16 companies present their best practices at BestPrax Conclave 2010

04 May 2010

The Best Prax Club's Conclave 2010 on 'Benchmarking aspects of Business Excellence' held at the Taj President on 28 and 29 April drew an enthusiastic response from professionals engaged in promoting business excellence across a wide spectrum of Indian manufacturing and service industry.

The conclave focused on leadership and strategic planning covering the theoretical underpinnings of the benchmarking practice as also the 'hands on' field experience and expertise gained by various organisations through the best practices. These included diverse groups representing the academia, healthcare, mining, manufacturing, consumer products, insurance, banking and other domains.

Setting the context for the conclave, Suresh Lulla, founder and director, BestPrax Club India, dwelt on the evolution of the concept of quality over time, starting with the consumer's expectation of better quality of the goods/services he purchased to better quality at less cost to better and cheaper plus faster delivery to the current quality paradigm of better, cheaper, faster and different offerings. Emphasising that consumers were no longer looking for clones of established product and service offerings but rather offerings that incorporated the wow factor, which innovation alone could best deliver, he said, this called for integrating the key core value of 'managing for innovation' in fostering performance excellence. Innovation itself would involve ideation which would come from 'Cross industry benchmarking' involving knowledge mining and bench marking survey.

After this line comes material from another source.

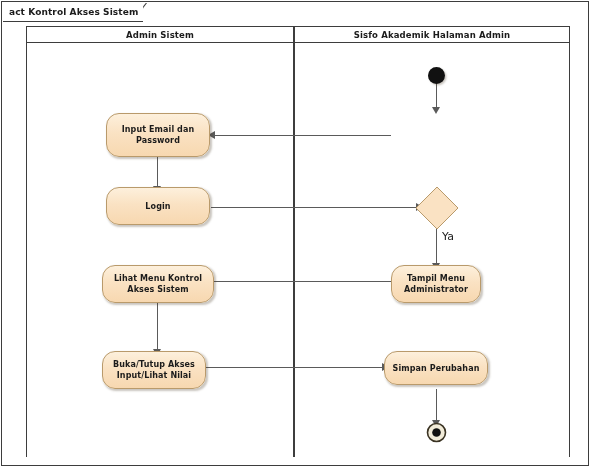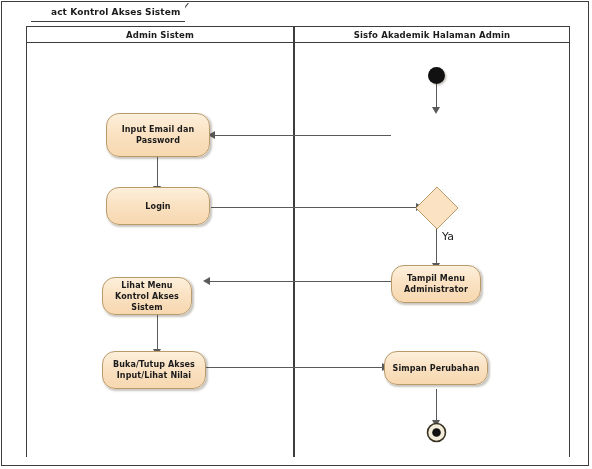"act Kontrol Akses Sistem" #frame-title-tab .tab-body { margin-left: 28px -> none; padding: 0 5px 0 20px -> 0 5px 0 6px }
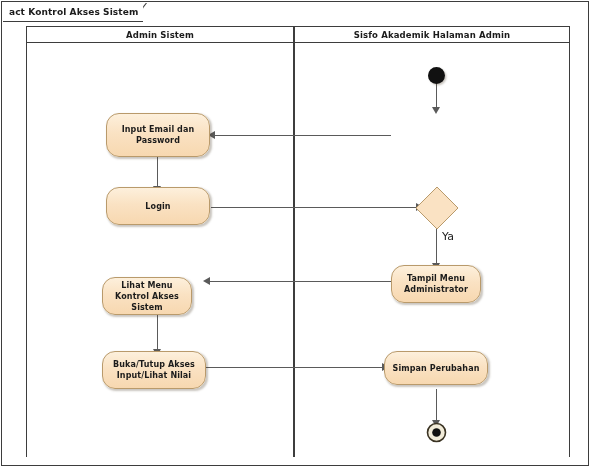"Lihat Menu Kontrol Akses Sistem" div.node { margin-top: 12px -> none; width: 90px -> 112px }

Robin Mann, chairman, Global Benchmarking Network, offered an overview of the global benchmarking network and its activities and projects across 22 member countries. He said the current use of improvement techniques involved Informal benchmarking (68 per cent of organisations), Performance benchmarking (49 per cent) and Best practice benchmarking (39 per cent), according to a study conducted in 2008 by the Global Benchmarking Network (GBN). The study also showed an average financial return of $100,000 to $125,000 per best practice benchmarking project with over 20 per cent reaping benefits of more than $250,000 per project.

Elaborating on the theme, Bruce Searles, director- business development, GBN and managing partner, Benchmarking Partnerships, Australia, explained what constituted business excellence and how implementing a benchmarking framework could help organisations deliver improved and sustainable business results.

Following the proceedings on the opening day, the second day of the conclave saw 16 teams from organisations across manufacturing and service sectors, including banks, health care providers, heavy industry, utilities etc share 10 best practices they developed and implemented in their organisations to successfully drive excellence in their operations.